How the plane ended up within a restaurant on the Costa Rican coast is a bit of a mystery, as it was shot down some 35 miles within Nicaraguan territory.
The crash’s only survivor, Eugene Hasenfus, was captured, confessed, and started the ball rolling on the Iran-Contra affair. Sentenced to 30 years, he almost immediately received clemency and was shipped back to the US where, oddly, in the 2000s, he was repeatedly arrested for indecent exposure and, for this, even locked up.

This article states that the plane that ended up in the restaurant is actually not the one that was shot down, but one of the other planes used in the operation, which had been idling its time away at San José’s international airport.
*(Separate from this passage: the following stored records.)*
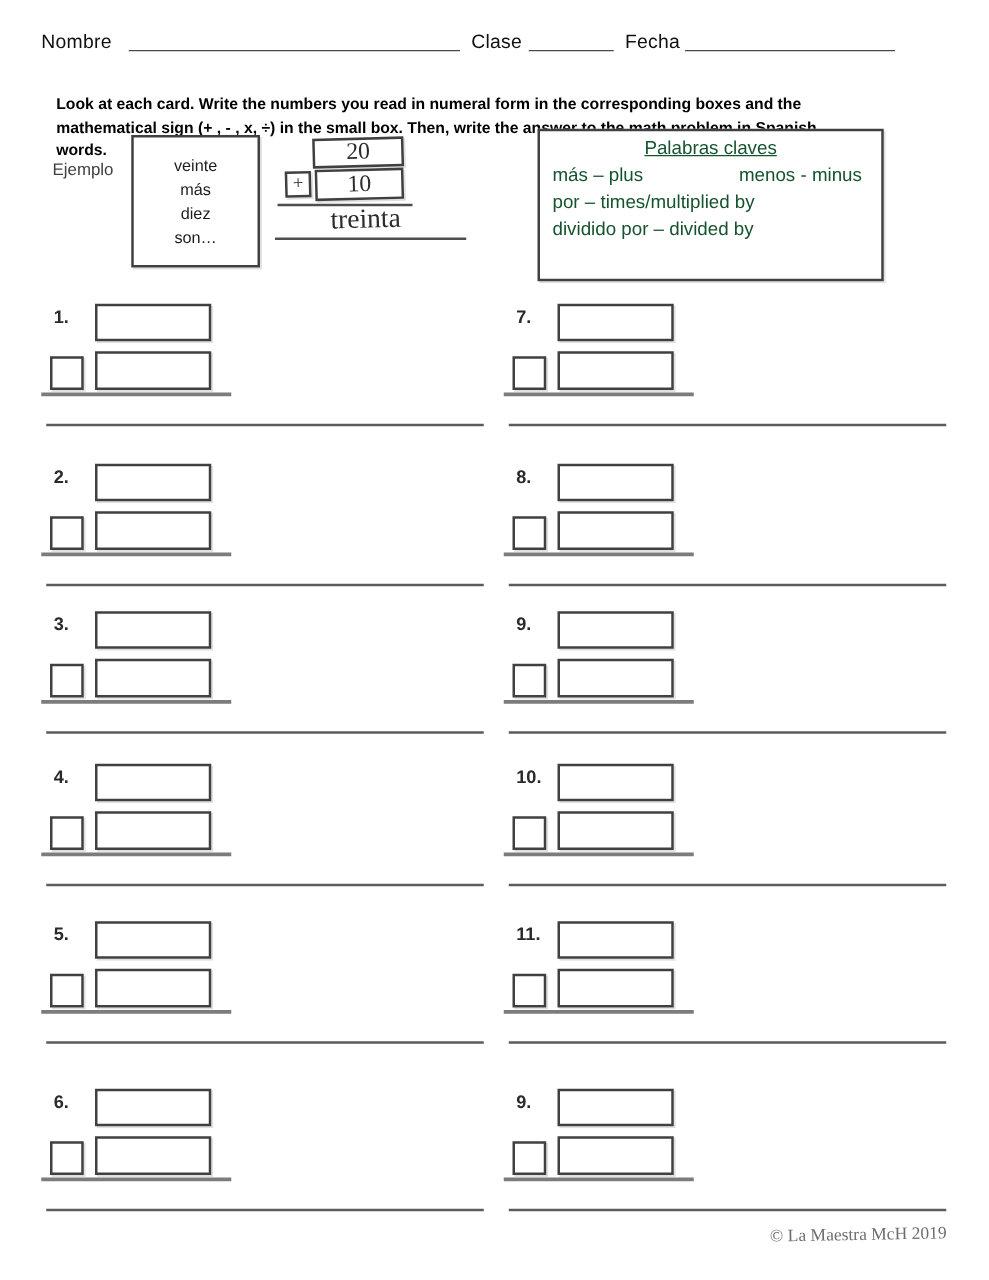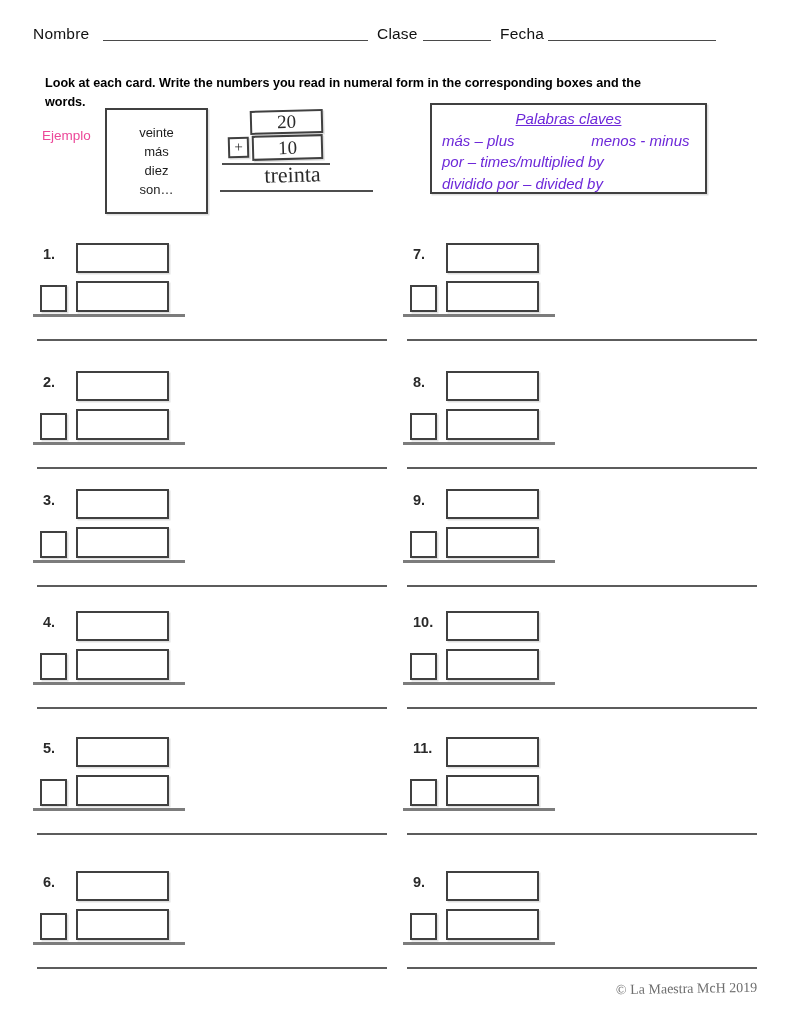--- a/index.html
+++ b/index.html
@@ -54,6 +54,7 @@
 
   <div class="instr">
     <div>Look at each card. Write the numbers you read in numeral form in the corresponding boxes and the</div>
+    <div>mathematical sign (+ , - , x, ÷)  in the small box. Then, write the answer to the math problem in Spanish</div>
     <div>words.</div>
   </div>
 

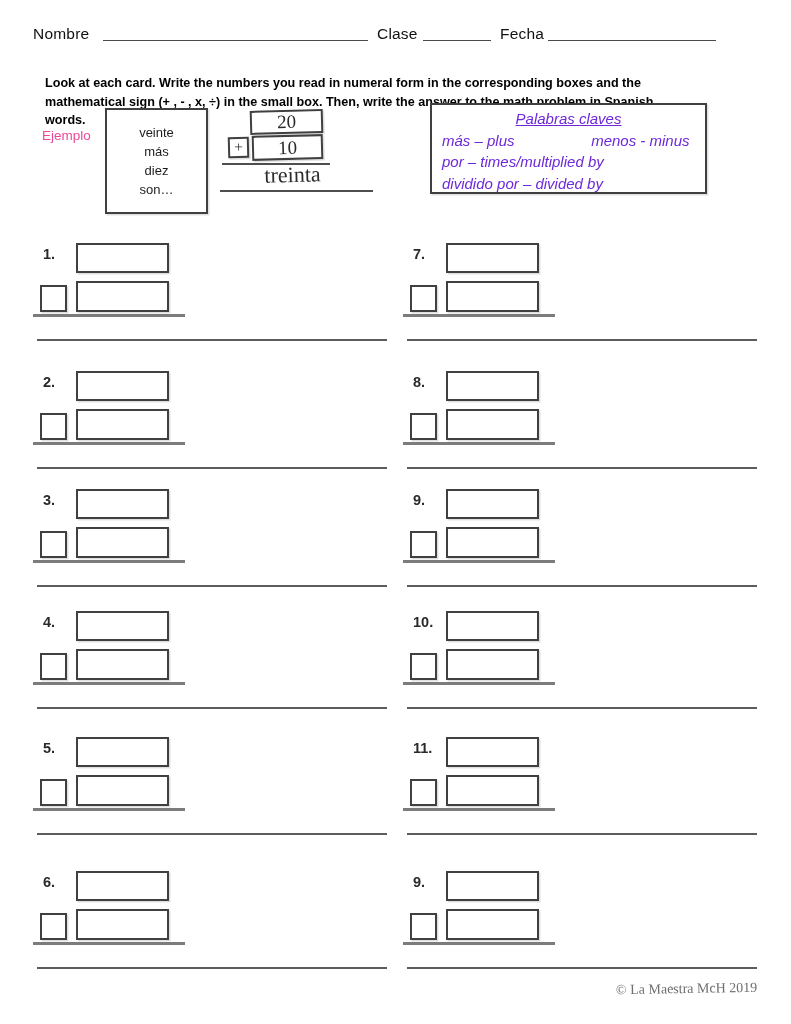--- a/index.html
+++ b/index.html
@@ -24,8 +24,8 @@
   .hand { font-family:cursive; color:#2b2b2b; transform:rotate(-1.5deg); }
   .ex-num { display:flex; align-items:center; justify-content:center; font-size:19px; }
   
-  .keybox { left:430px; top:103px; width:277px; height:91px; padding:3px 10px 0 10px;
-            font-size:15px; line-height:21.5px; color:#6d28d9;font-style:italic; }
+  .keybox { left:430px; top:103px; width:277px; height:122px; padding:3px 10px 0 10px;
+            font-size:15px; line-height:21.5px; color:#14532d; }
   .keybox .kb-title { text-align:center; text-decoration:underline; }
   .kb-left { display:inline-block; width:145px; }
   

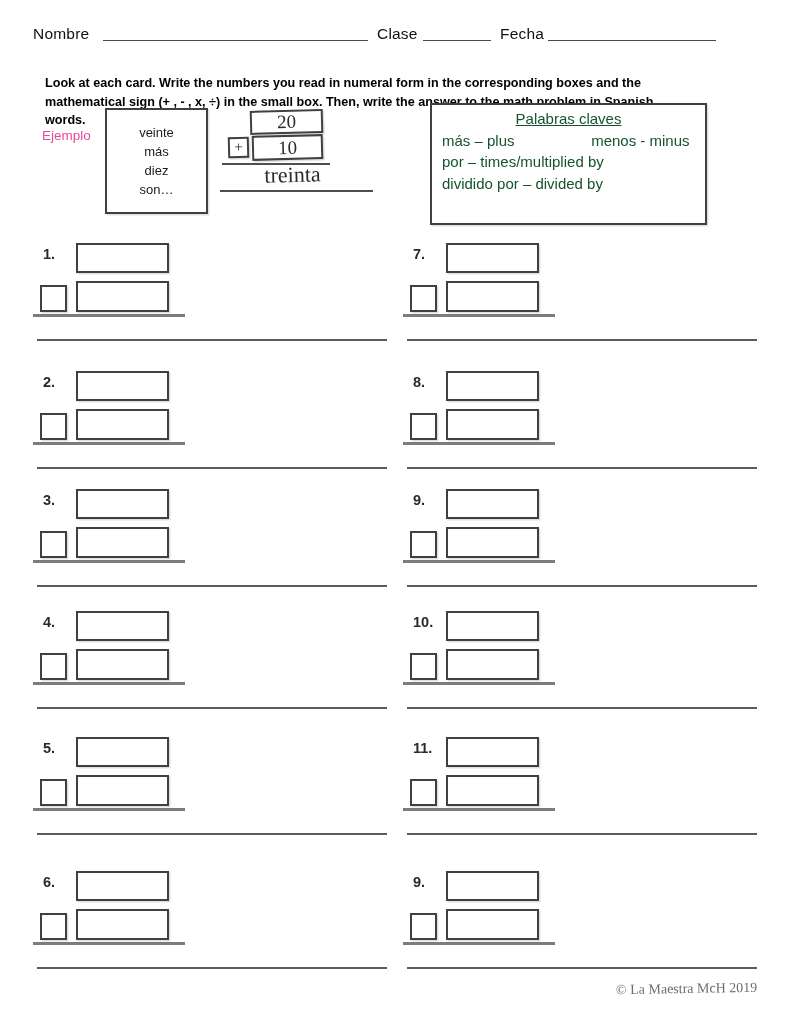--- a/index.html
+++ b/index.html
@@ -18,7 +18,7 @@
          box-shadow:1.5px 1.5px 0 rgba(0,0,0,.12); box-sizing:border-box; }
   .rule { position:absolute; height:0; }
   
-  .ejemplo-label { position:absolute; left:42px; top:128px; font-size:13.5px; color:#ec4899; }
+  .ejemplo-label { position:absolute; left:42px; top:128px; font-size:13.5px; color:#404040; }
   .card { left:105px; top:108px; width:103px; height:106px; display:flex; flex-direction:column;
           align-items:center; justify-content:center; font-size:13px; line-height:19px; text-align:center; }
   .hand { font-family:cursive; color:#2b2b2b; transform:rotate(-1.5deg); }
A much more plausible tale, even if shipping it from the country’s main airport to the restaurant in Manuel Antonio is still no mean feat.

Interestingly, Costa Rica, as has Panama, abolished the military in the late 1940s, after emerging from a civil war. Now, the most populous country without a standing army, at least one advantage has been that the US can not massage the country’s military to foment a coup against any left-leaning government.
And, indeed, Costa Rica has been pretty stable over the last 60 years, taking pride in its long democratic history. They remember the time in which the UFC lorded it over the country, by publicly referring to it as ‘the banana period’.